Et selon un chiffrage effectué en septembre 2021 par le régulateur européen (EBA), sur un échantillon de 84 banques et sur la base méthodologique de décembre 2020, les résultats montrent un impact de 14,5% en décembre 2020, mais de 22% pour les banques systémiques.
De timides avancées
Certaines mesures ont cependant été prises par la Commission européenne pour corriger les excès de la mouture de la réforme. Il s'agit pour l'essentiel de l'application du mécanisme de plancher au niveau du groupe consolidé en permettant cependant à certaines filiales logées dans d'autres pays européens, comme le Luxembourg, de l'appliquer également. C'est un plus pour les groupes mutualistes en France, par nature décentralisés.
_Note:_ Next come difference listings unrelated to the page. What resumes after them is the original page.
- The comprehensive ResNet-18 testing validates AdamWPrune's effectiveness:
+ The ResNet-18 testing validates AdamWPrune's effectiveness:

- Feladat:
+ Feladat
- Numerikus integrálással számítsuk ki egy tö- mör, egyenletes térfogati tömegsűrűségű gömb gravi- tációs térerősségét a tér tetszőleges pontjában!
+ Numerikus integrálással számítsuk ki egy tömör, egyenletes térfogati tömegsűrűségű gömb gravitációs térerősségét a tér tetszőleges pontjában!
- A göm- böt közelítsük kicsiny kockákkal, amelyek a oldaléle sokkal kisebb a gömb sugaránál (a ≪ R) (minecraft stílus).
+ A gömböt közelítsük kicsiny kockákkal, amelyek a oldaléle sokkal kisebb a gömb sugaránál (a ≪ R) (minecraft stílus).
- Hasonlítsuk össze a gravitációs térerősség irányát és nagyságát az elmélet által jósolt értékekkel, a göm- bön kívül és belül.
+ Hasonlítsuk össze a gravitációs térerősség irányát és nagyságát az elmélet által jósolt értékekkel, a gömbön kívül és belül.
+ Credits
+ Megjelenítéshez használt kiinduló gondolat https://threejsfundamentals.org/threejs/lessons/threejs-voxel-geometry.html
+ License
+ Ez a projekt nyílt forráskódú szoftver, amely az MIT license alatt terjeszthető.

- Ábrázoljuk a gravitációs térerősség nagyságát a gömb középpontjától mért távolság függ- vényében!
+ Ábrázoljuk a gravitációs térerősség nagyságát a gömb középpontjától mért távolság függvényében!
Autre avancée qui devrait également soulager les banques françaises : l'impact sur le crédit immobilier devrait être sensiblement réduit car la Commission européenne a accepté le principe d'une moindre pondération en prenant acte de la pratique du double recours sur le crédit (à la fois sur le bien et sur la personne en cas d'impayé). « Le nouveau texte risquait de doubler la charge en capital du crédit immobilier et finalement, cette surcharge pourrait être limitée à 40 ou 50% », estime un banquier, dans une première analyse du texte.
Les banques françaises ne désespèrent pas d'ailleurs d'alléger encore la facture en mettant en avant le très faible coût du risque d'un crédit immobilier en France (moins de 0,1%). Enfin, la Commission européenne renvoie la question des financements structurés, lourdement pénalisés, à la sagesse de l'EBA qui pourrait éventuellement assouplir les règles.
Pour les banques, le dernier espoir de modifier encore les lignes du texte reposera sans doute au niveau du Conseil européen, plus que sans doute au Parlement. La bataille de Bâle 3 n'est donc pas terminée.